◆ PROBLEM DESCRIPTION ◆
In your copy, include every line of the records exactly and no picture at all.

++++

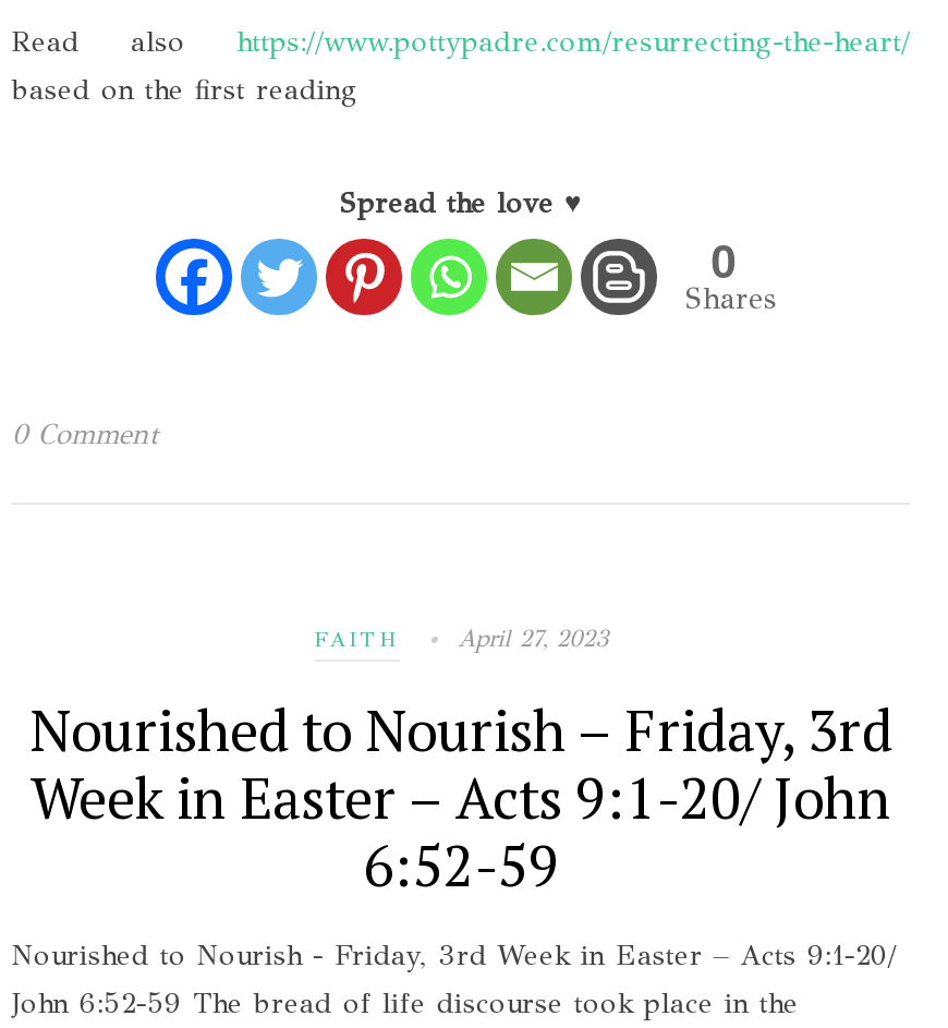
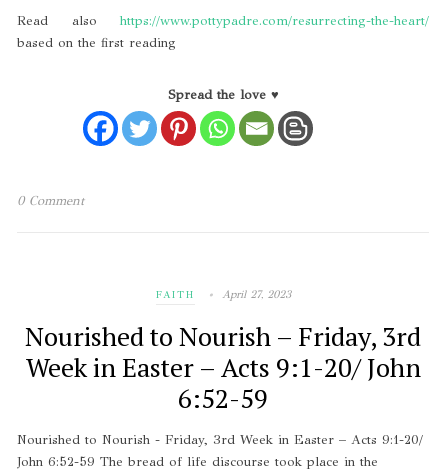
[685,234,777,317] 0 | Shares -> none

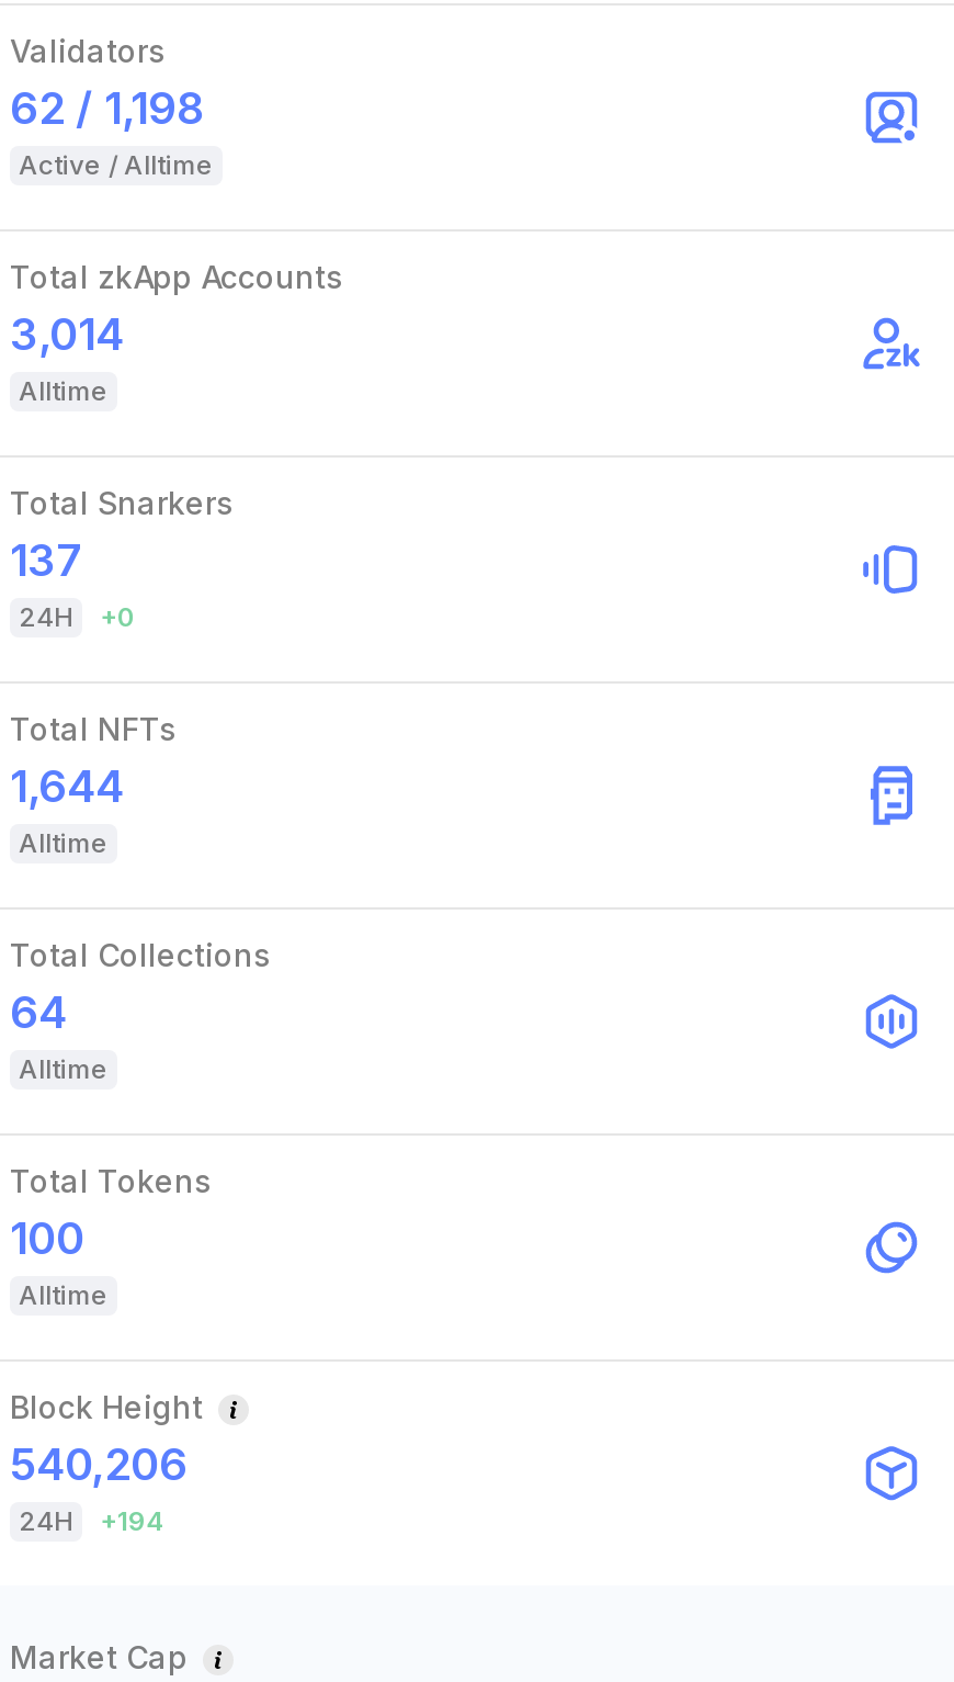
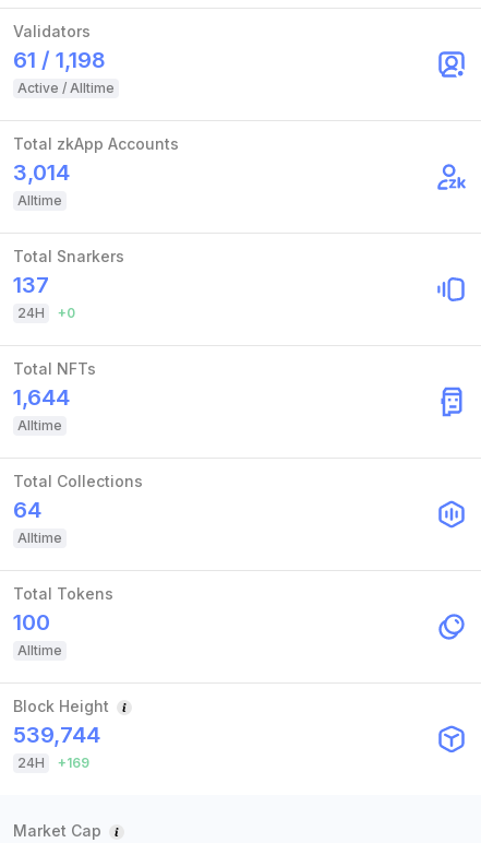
[10,82,205,135] 62 / 1,198 -> [13,47,106,73] 61 / 1,198
[10,1438,188,1491] 540,206 -> [13,722,100,748] 539,744
[19,1504,163,1537] 24H +194 -> [17,755,89,771] 24H +169

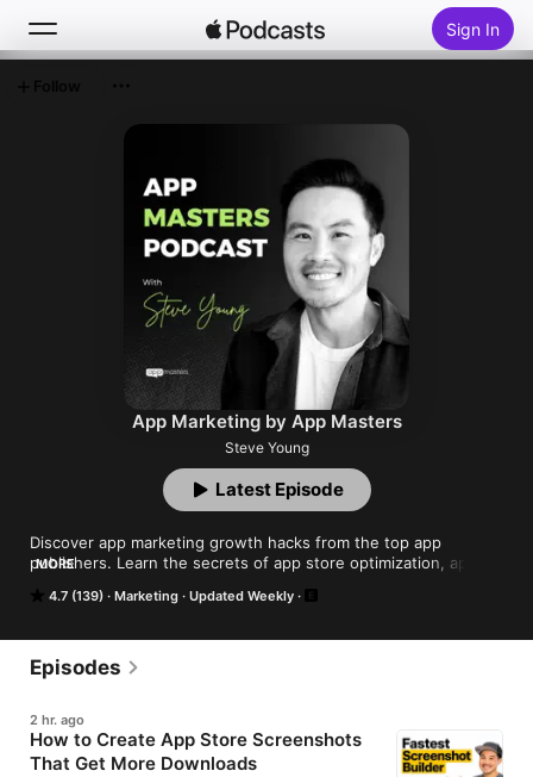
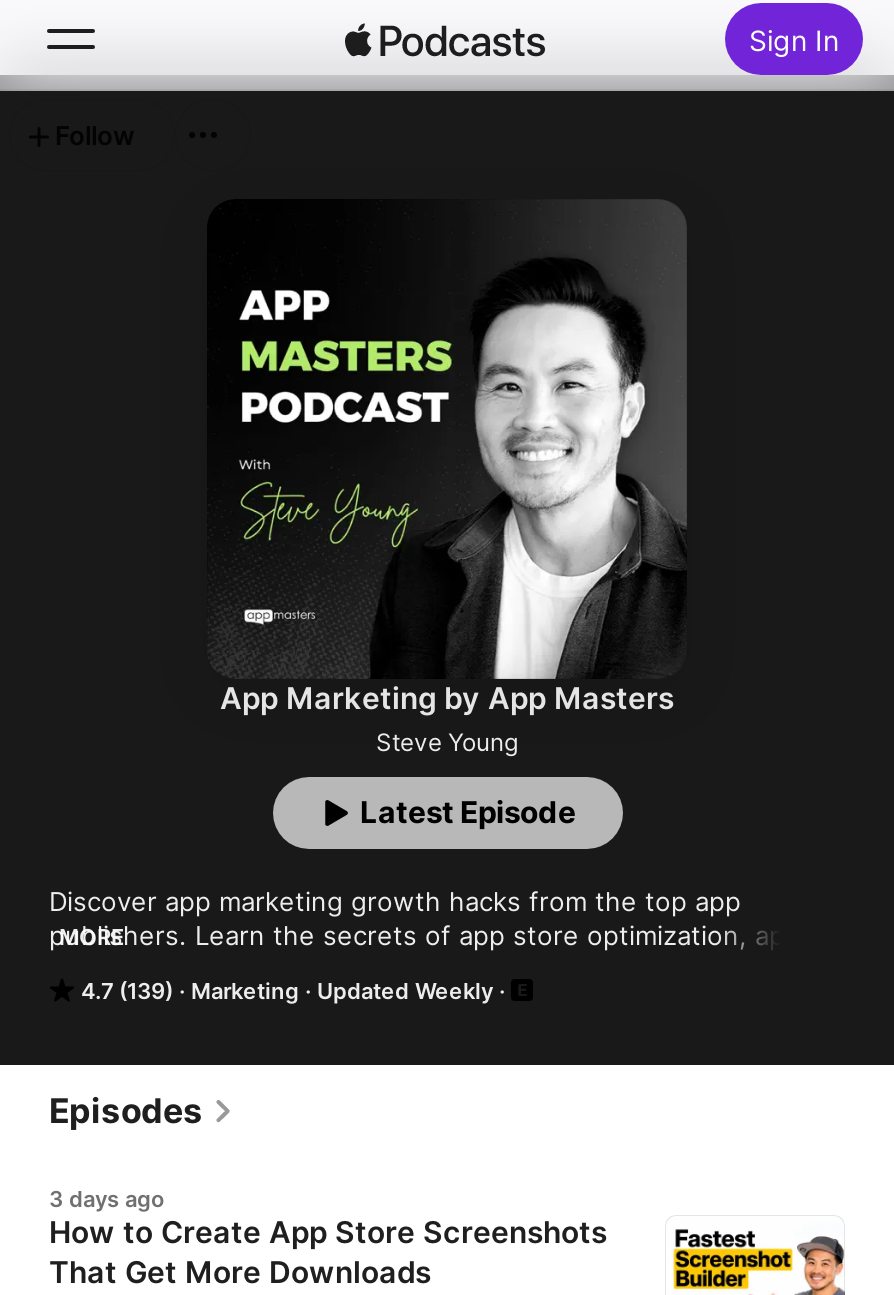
[30,711,84,728] 2 hr. ago -> [49,1185,165,1213] 3 days ago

++++

◆ EXPECTED ANSWER ◆
[685,234,777,317] 0 | Shares -> none

[10,82,205,135] 62 / 1,198 -> [13,47,106,73] 61 / 1,198
[10,1438,188,1491] 540,206 -> [13,722,100,748] 539,744
[19,1504,163,1537] 24H +194 -> [17,755,89,771] 24H +169

[30,711,84,728] 2 hr. ago -> [49,1185,165,1213] 3 days ago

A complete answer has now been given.